Finalmente, apareció una luz. Esa luz apareció bajo la apariencia de un periodista llamado José Antonio Vargas, él mismo un inmigrante indocumentado traído a los Estados Unidos cuando era niño. Vargas "salió" y comenzó a cambiar la narrativa que rodea a las personas indocumentadas en los Estados Unidos. De repente, ya no me sentía solo. Sentí que ocurría un cambio radical y comenzaba un movimiento. Me sentí más seguro de que era el momento adecuado para mí, un hombre blanco educado de Inglaterra también para salir.
Entonces sucedió algo aún más sorprendente. Conocí a una chica estadounidense y me enamoré. Dicen: "Cuando sabes, sabes". Hace unas semanas, nos casamos por amor. Muchas personas asumieron que instantáneamente me convertí en estadounidense el día que nos casamos, así que escribí una publicación en el blog explicando que nada podría estar más lejos de la verdad.

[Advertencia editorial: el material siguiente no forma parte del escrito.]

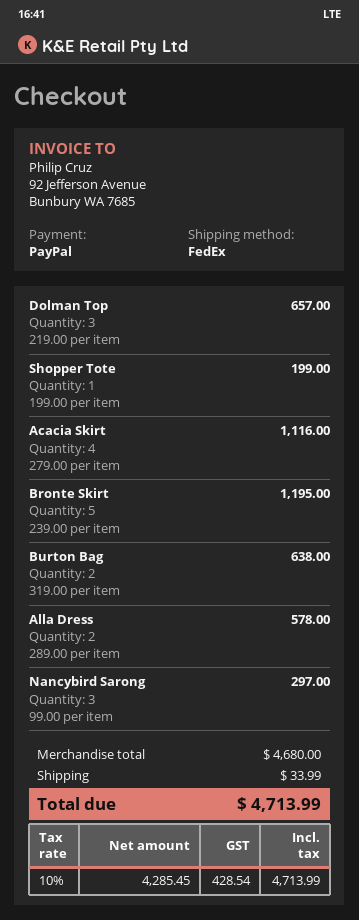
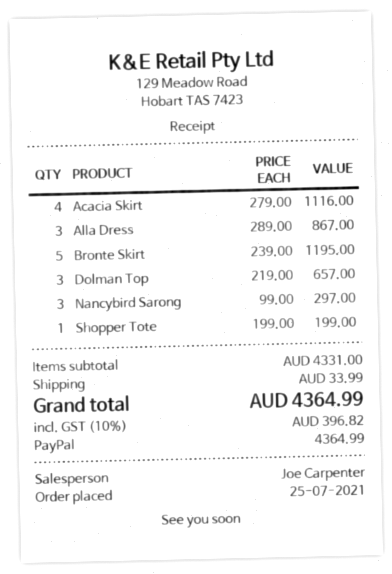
Burton Bag: 2 x 319.00 = 638.00 -> none
Alla Dress: 2 x 289.00 = 578.00 -> 3 x 289.00 = 867.00
subtotal: 4680.00 -> 4331.00
tax: 10% = 428.54 -> 10% = 396.82
total: 4713.99 -> 4364.99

La verdad es que ahora tengo una opción para ajustar mi estado y legalizarme, con suerte. Me ha costado otros $ 4, 000 tanto para mi abogado como para el gobierno de los EE. UU., Y mi esposa debe proporcionar muchos detalles tanto de su vida financiera como de su vida privada como parte del proceso. Vendí mi negocio y finalmente me siento capaz de deshacerme de los grilletes de mi vida indocumentada. Todavía no puedo trabajar o viajar legalmente, pero espero que estas cosas se solucionen en los próximos meses.

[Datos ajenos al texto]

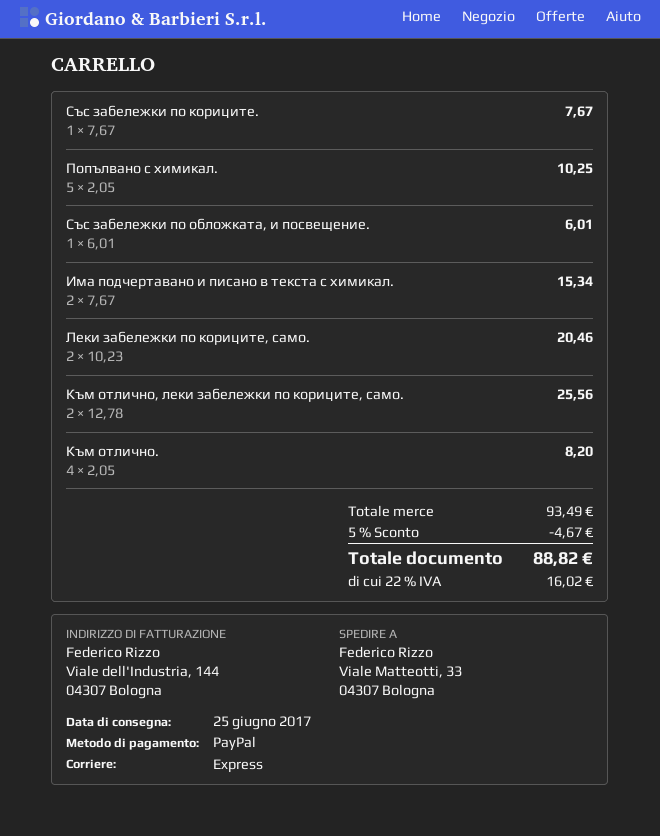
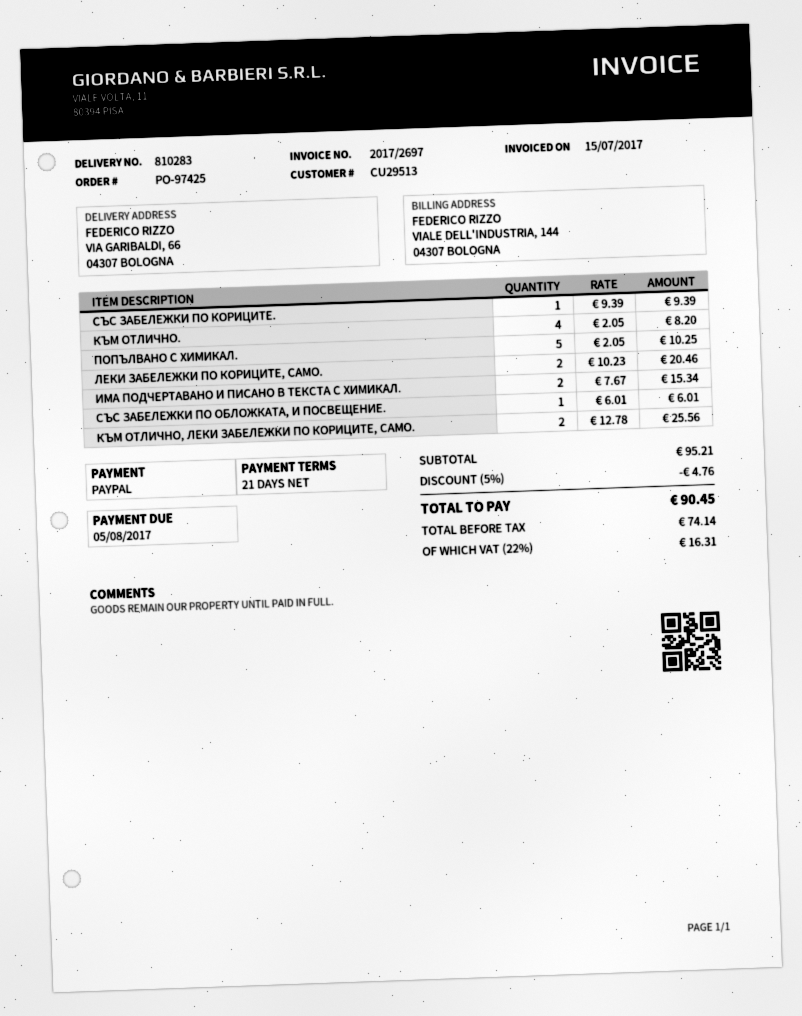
ship to: Viale Matteotti, 33, 04307 Bologna -> VIA GARIBALDI, 66, 04307 BOLOGNA
Със забележки по кориците.: 1 x 7.67 = 7.67 -> 1 x 9.39 = 9.39
subtotal: 93.49 -> 95.21
discount: 5% = 4.67 -> 5% = 4.76
tax: 22% = 16.02 -> 22% = 16.31
total: 88.82 -> 90.45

Yo soy uno de los afortunados. Casarse con un estadounidense no es la solución instantánea que muchos piensan que es, y para algunos, no es una solución en absoluto. Hay millones de otros por ahí, ellos mismos con historias como la mía. Son dueños de negocios, miembros de la comunidad y, a menudo, vecinos. Los apoyaré y continuaré abogando por el cambio y la reforma con la esperanza de que algún día todos podamos ser considerados estadounidenses.